Bu Mayka juga punya cara unik mengajar anak-anak menggambar perspektif.
“Anak-anak, ibu akan mengajarkan teori perspektif selama sekitar dua puluh menit. Kalian perhatikan, ya,” kemudian Bu Mayka menerangkan. Setelah itu dia menyuruh kami merapikan barang-barang kami. “Apaan, nih, bu, mau ngajak mabal,” tanya Bagas. “Pokoknya bereskan saja, jangan banyak tanya. Ikut ibu, bawa alat-alat menggambar kalian!” perintah Bu Mayka.
Ternyata Bu Mayka mengajak kami pergi ke rel kereta api di belakang sekolah. Dia menyuruh kami melihat tiang-tiang yang berjajar membentuk perspektif di pinggir rel kereta api. Ketika kereta api lewat, dia menyuruh kami semua memperhatikan baik-baik bagaimana kereta api itupun bergerak secara perspektif, semakin dekat, semakin jelas dan besar. Kami sudah mengetahui teori itu dari dulu. Tapi sebagian besar dari kami tidak pernah betul-betul memperhatikannya secara serius.

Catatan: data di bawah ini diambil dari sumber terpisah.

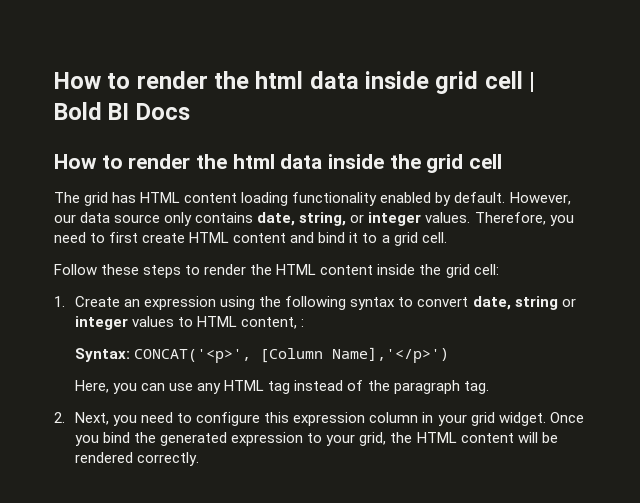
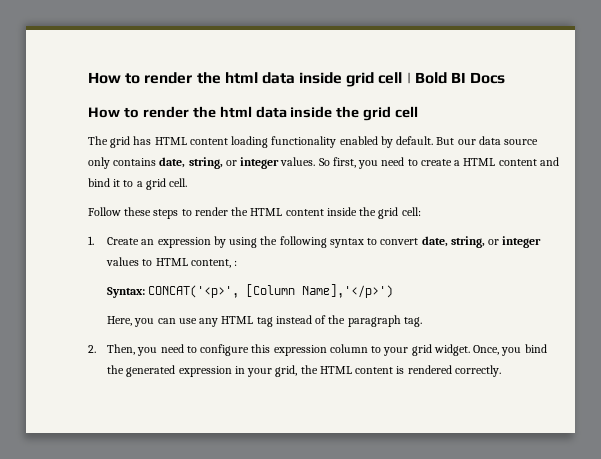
- However, our data source only contains date, string, or integer values.
+ But our data source only contains date, string, or integer values.
- Therefore, you need to first create HTML content and bind it to a grid cell.
+ So first, you need to create a HTML content and bind it to a grid cell.
- 1. Create an expression using the following syntax to convert date, string or integer values to HTML content, :
+ 1. Create an expression by using the following syntax to convert date, string, or integer values to HTML content, :
- 2. Next, you need to configure this expression column in your grid widget.
+ 2. Then, you need to configure this expression column to your grid widget.
- Once you bind the generated expression to your grid, the HTML content will be rendered correctly.
+ Once, you bind the generated expression in your grid, the HTML content is rendered correctly.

“Menggambar adalah seni,” ujar Bu Mayka dalam perjalanan kembali ke sekolah. “Orang sering mengganggap menggambar teknik semacam perspektif cuma butuh kerapian dan ketelitian, padahal tidak. Menggambar apapun butuh perasaan dan daya bayang. Perasaan dan daya bayangmu waktu menggambar itulah yang memberi jiwa pada gambarmu, yang membuat gambar-gambarmu hidup,” papar Bu Mayka. Aku terkesan.
***
Sekarang sudah pukul sepuluh lewat lima belas. Lima belas menit lagi jam pelajaran menggambar selesai. Gambar teman-temanku sudah hampir jadi, dan aku belum menggambar apapun.
Akhirnya aku memutuskan untuk menggambar sebuah hati yang besaaaar…sekali, seluas kertas gambarku . Bukan gambar hati yang bagus dan istimewa, karena seperti kataku, aku tidak pandai menggambar.
Selama beberapa menit aku diam, memikirkan harus menambahkan gambarku bagaimana lagi. Akhirnya di bawah gambar hati itu aku menulis,
…Karena menurut saya Bu Mayka adalah kasih sayang.